I stopped. I laughed quietly. For my voice had, without knowing, fallen into the rhythm of his way of saying, either out of his mouth, or from his hand. I shook my head and was silent.

"You been up to the grave yet?" asked the hunter, as if he knew I would answer yes. "No," I said.

That really surprised him. He tried not to show it.

"They all go up to the grave," he said. ''Not this one."

He explored around in his mind for a polite way of asking. "I mean . . ." he said. "Why not?"

"Because it's the wrong grave," I said.

"All graves are wrong graves when you come down to it," he said.

"No," I said. ''There are right graves and wrong ones, just as there are good times to die and bad times."

He nodded at this. I had come back to something he knew, or at least smelled was right.

"Sure, I knew men," he said, "died just perfect. You always felt, yes, that was good. One man I knew, sitting at the table waiting for supper, his wife in the kitchen, when she came in with a big bowl of soup there he was sitting dead and neat at the table. Bad for her, but, I mean, wasn't that a good way for him? No sickness. No nothing but sitting there waiting for supper to come and never knowing if it came or not. Like another friend. Had an old dog. Fourteen years old. Dog was going blind and tired. Decided at last to take the dog to the pound and have him put to sleep. Loaded the old blind tired dog on the front seat of his car. The dog licked his hand, once. The man felt awful. He drove toward the pound. On the way there, with not one sound, the dog passed away, died on the front seat, as if he knew and, knowing, picked the better way, just handed over his ghost, and there you are. That's what you're talking about, right?"

I nodded.

"So you think that grave up on the hill is a wrong grave for a right man, do you?"
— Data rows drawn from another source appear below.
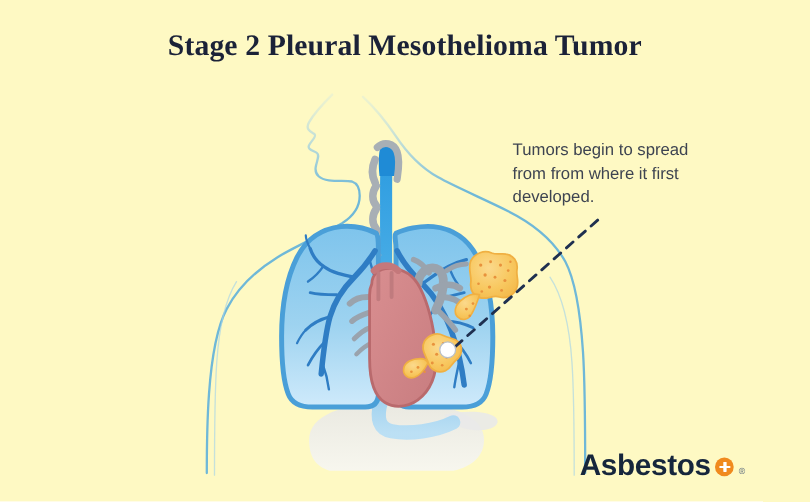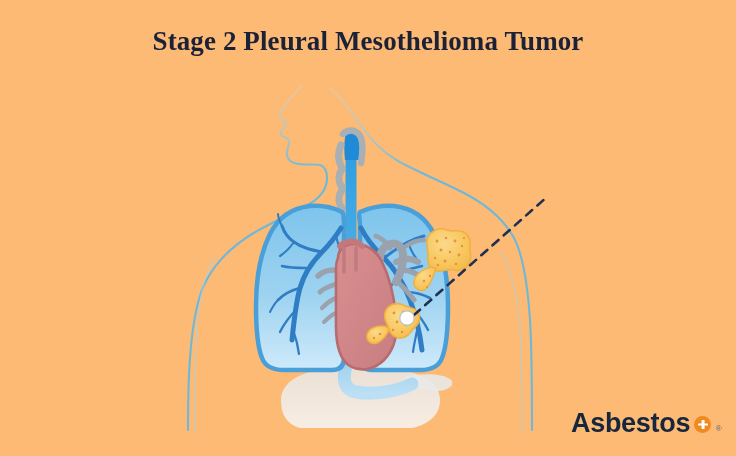--- a/index.html
+++ b/index.html
@@ -8,21 +8,21 @@
     padding: 0;
     background: #ffffff;
   }
   body {
     font-family: "Liberation Sans", sans-serif;
   }
   #infographic {
     position: relative;
     width: 736px;
     height: 456px;
-    background: #fdba74;
+    background: #fef9c3;
     overflow: hidden;
   }
   #page-title {
     position: absolute;
     top: 26px;
     left: 0;
     width: 736px;
     text-align: center;
     font-family: "Liberation Serif", "DejaVu Serif", serif;
     font-weight: bold;
@@ -48,21 +48,20 @@
     line-height: 21.5px;
     color: #3e4451;
   }
   #brand-logo {
     position: absolute;
     left: 527px;
     top: 408px;
     display: flex;
     align-items: baseline;
     font-family: "Liberation Sans", "DejaVu Sans", sans-serif;
-    margin-left: 44px;
   }
   #brand-logo .brand-word {
     font-size: 27px;
     font-weight: bold;
     color: #16263c;
     letter-spacing: -0.3px;
   }
   #brand-logo .brand-dot {
     display: inline-block;
     position: relative;
@@ -309,20 +308,21 @@
           <circle cx="380" cy="334" r="1.3"></circle>
         <circle cx="374" cy="338" r="1.2"></circle>
           <circle cx="386" cy="338" r="1.1"></circle>
       </g>
     </g>
 
     <line x1="414" y1="315" x2="548" y2="196" stroke="#1f3050" stroke-width="2.6" stroke-linecap="round" stroke-dasharray="8 7"></line>
     <circle cx="407" cy="318" r="7.2" fill="#ffffff" stroke="#b9c0c8" stroke-width="1.2"></circle>
   </svg>
 
+  <div id="callout-note">Tumors begin to spread from from where it first developed.</div>
 
   <div id="brand-logo">
     <span class="brand-word">Asbestos</span>
     <span class="brand-dot"></span>
     <span class="brand-reg">®</span>
   </div>
 
 </div>
 
 </body></html>

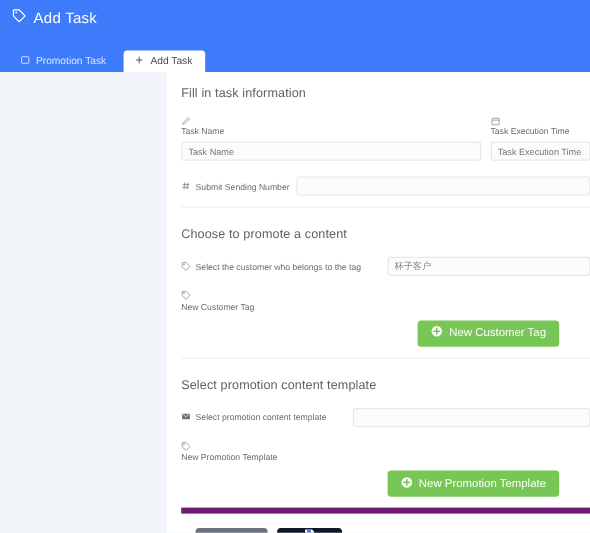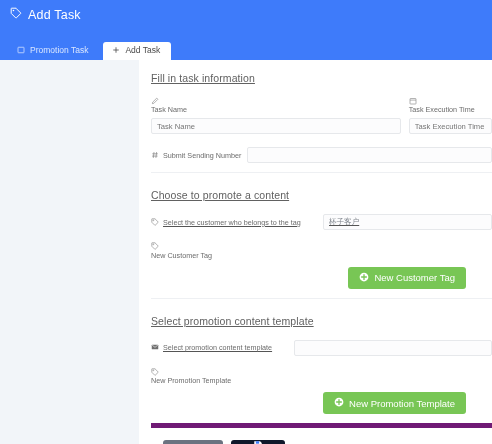--- a/index.html
+++ b/index.html
@@ -77,21 +77,20 @@
   }
   .panel-inner { padding: 12px 0 0 12px; }
 
   .section { padding-bottom: 9px; }
   .section + .section { border-top: 1px solid #eef0f3; padding-top: 16px; }
   .section-title {
     font-size: 10.5px;
     color: #616161;
     margin-bottom: 13px;
     letter-spacing: .1px;
-    text-decoration: underline;
   }
 
   .field-label {
     display: inline-flex;
     align-items: center;
     gap: 4px;
     font-size: 7.2px;
     color: #6b6b6b;
     line-height: 1;
     white-space: nowrap;
@@ -122,21 +121,21 @@
   .label-gap { margin-bottom: 5px; display: block; }
 
   .inline-row {
     display: flex;
     align-items: center;
     margin-top: 13px;
   }
   .inline-row .field-label { margin-right: 0; }
   .inline-inp { width: 248px; height: 16px; }
 
-  .tag-row { display: flex; align-items: center; margin-top: 0; text-decoration: underline; }
+  .tag-row { display: flex; align-items: center; margin-top: 0; }
   .tag-inp { flex: 1; height: 16px; margin-left: 16px; }
 
   .subtle-label { display: block; margin-top: 12px; }
 
   .btn-row {
     display: flex;
     justify-content: flex-end;
     padding-right: 26px;
     margin-top: 8px;
   }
"That's about it," I said.

"You think there are all kinds of graves along the road for all of us?"

"Could be," I said.

"And if we could see all our life one way or another, we'd choose better? At the end, looking back,'' said the hunter, "we'd say, hell, that was the year and the place, not the other year and the other place, but that one year, that one place. Would we say that?"

"Since we have to choose or be pushed finally," I said, "yes."

"That's a nice idea," said the hunter. "But how many of us have that much sense? Most of us don't have brains enough to leave a party when the gin runs out. We hang around."

"We hang around, " I said, "and what a shame."

We ordered some more beer.

The hunter drank half the glass and wiped his mouth.

"So what can you do about wrong graves?'' he said.

"Treat them as if they didn't exist," I said. "And maybe they'll go away, like a bad dream."